Segue-se, então, que, a partir de determinado momento, Luo vai a um cinema, como se fosse o par de mulheres em Cidade dos sonhos, para assistir a um filme, embora também lembre Adeus, Dragon Inn e Felizes juntos, partindo daí o brilhante trabalho de fotografia assinada pelo trio Yao Hung-i, Dong Jinsong e David Chizallet. No cinema, esta parte é em 3D, numa espécie de metalinguagem típica do cinema moderno e uma certa indicação para os experimentos de Godard e certamente de Lubezki e Iñárritu em Birdman. É nesse outro filme (ou sonho) que ele conhece Kaizhen (também Tang Wei).

A impressão que se tem é de um cinema baseado em metáforas e parcialmente fantasmagórico. Se o Mr. Oscar se movimentava em Holy Motors como um espectro na noite de Paris, simbolizando a própria morte do cinema antigo e sua passagem para o mundo digital, não é muito diferente nesse filme chinês. O personagem principal tem uma narração breve, com poucas falas, mas que remetem a uma narrativa noir de detetive e mesmo os cenários vão simbolizando essa tentativa de evocar outra época, com elementos típicos: a chuva, a escuridão da estrada, uma moça caminhando na rua sendo seguida de perto com os faróis de um carro, isqueiros sendo acesos e homens de chapéu soprando fumaça de cigarro. Tudo parece uma grande representação do cinema clássico, no entanto sob uma ótica contemporânea, com extrema perspicácia. É mais ou menos o movimento feito por Chan-wook Park em A criada: utilizar imagens com um ambiente já gravado na memória cinematográfica do espectador sob um ponto de vista diferente. Nesse sentido, as imagens de Longa jornada noite adentro lidam com uma constante espécie de nostalgia.
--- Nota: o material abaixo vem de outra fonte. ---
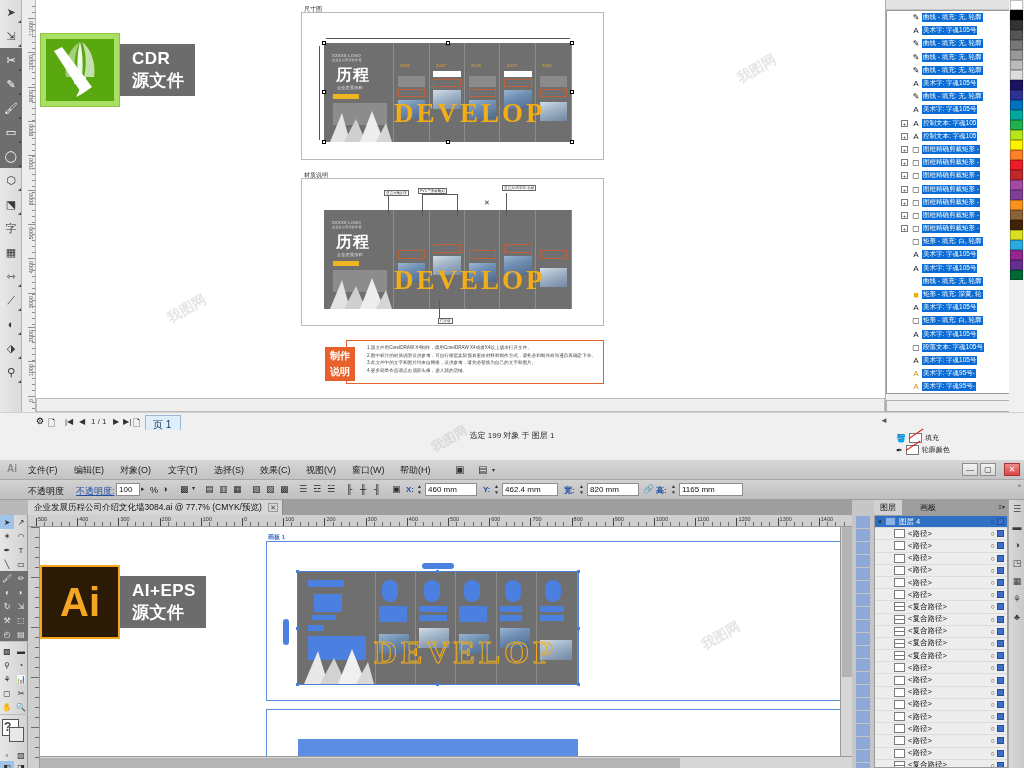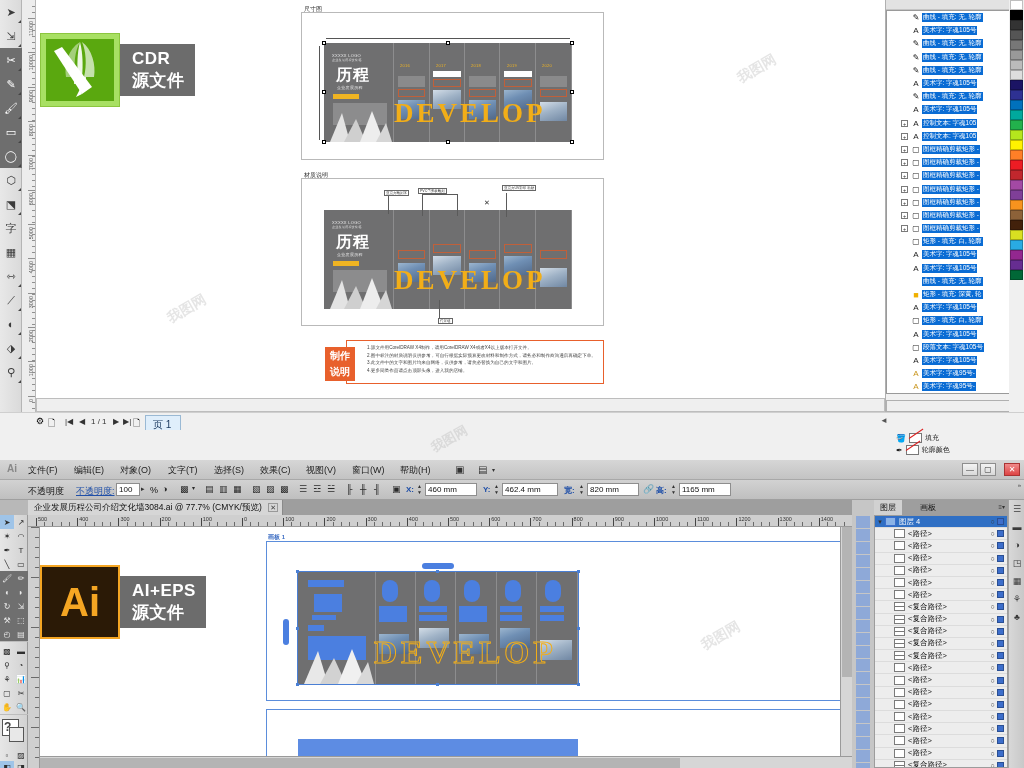"选定 199 对象 于 图层" div { html: none -> <div>选定 199 对象 于 图层 1</div> }
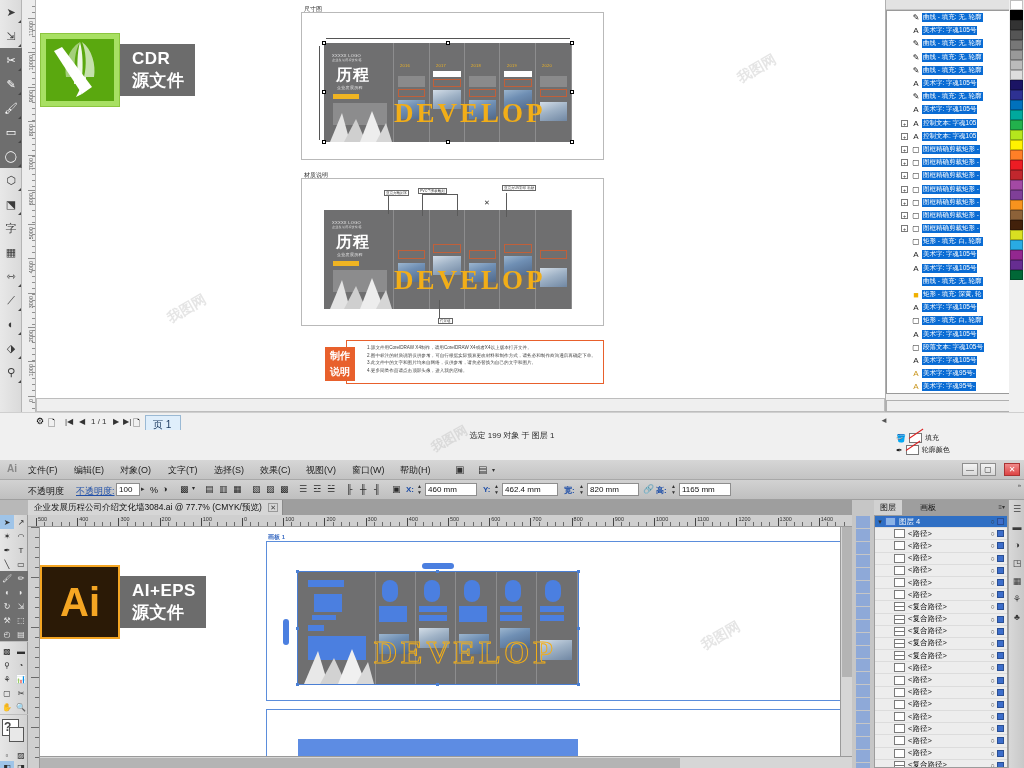"1165 mm" span.cb-field { width: 52px -> 64px }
O design de produção de Liu Qiang, evocando ambientes do interior da China, misteriosos, recorda em algumas partes o trabalho de Gaspar Noé, com a ajuda do trabalho fotográfico, sobretudo numa sequência em que os personagens parecem voar (evocando Enter the void), em meio a um cenário que lembra um grande parque de diversões, com um karaokê de fundo. É um filme absolutamente preciso, mesmo com suas elipses, e predominantemente poético em sua tentativa de transformar imagens imprecisas em algo mais concreto. Ele consegue estabelecer uma relação de perda de Luo com a tentativa de ele se reconectar com um antigo amor de maneira que o espectador é recompensado por movimentos de câmera impecáveis. E, em certos momentos, a maneira como se conta a história recorda Nostalgia, de Tarkovsky, com o personagem caminhando em meio a cenários desolados e, como o cineasta russo, Bi Gan nunca desconfia que o hermetismo de seu conto não tem um profundo senso de realidade e humanidade, entregando um dos melhores filmes do ano.

Di qiu zui hou de ye wan, China, 2019 Diretor: Bi Gan Elenco: Tang Wei, Huang Jue, Lee Hong-chi, Sylvia Chang Roteiro: Bi Gan Fotografia: Yao Hung-i, Dong Jinsong e David Chizallet Trilha Sonora: Lim Giong e Hsu Point Produção: Shan Zuolong Duração: 140 min. Estúdio: Zhejiang Huace Film & TV, Dangmai Films, Huace Pictures Distribuidora: BAC Films (França)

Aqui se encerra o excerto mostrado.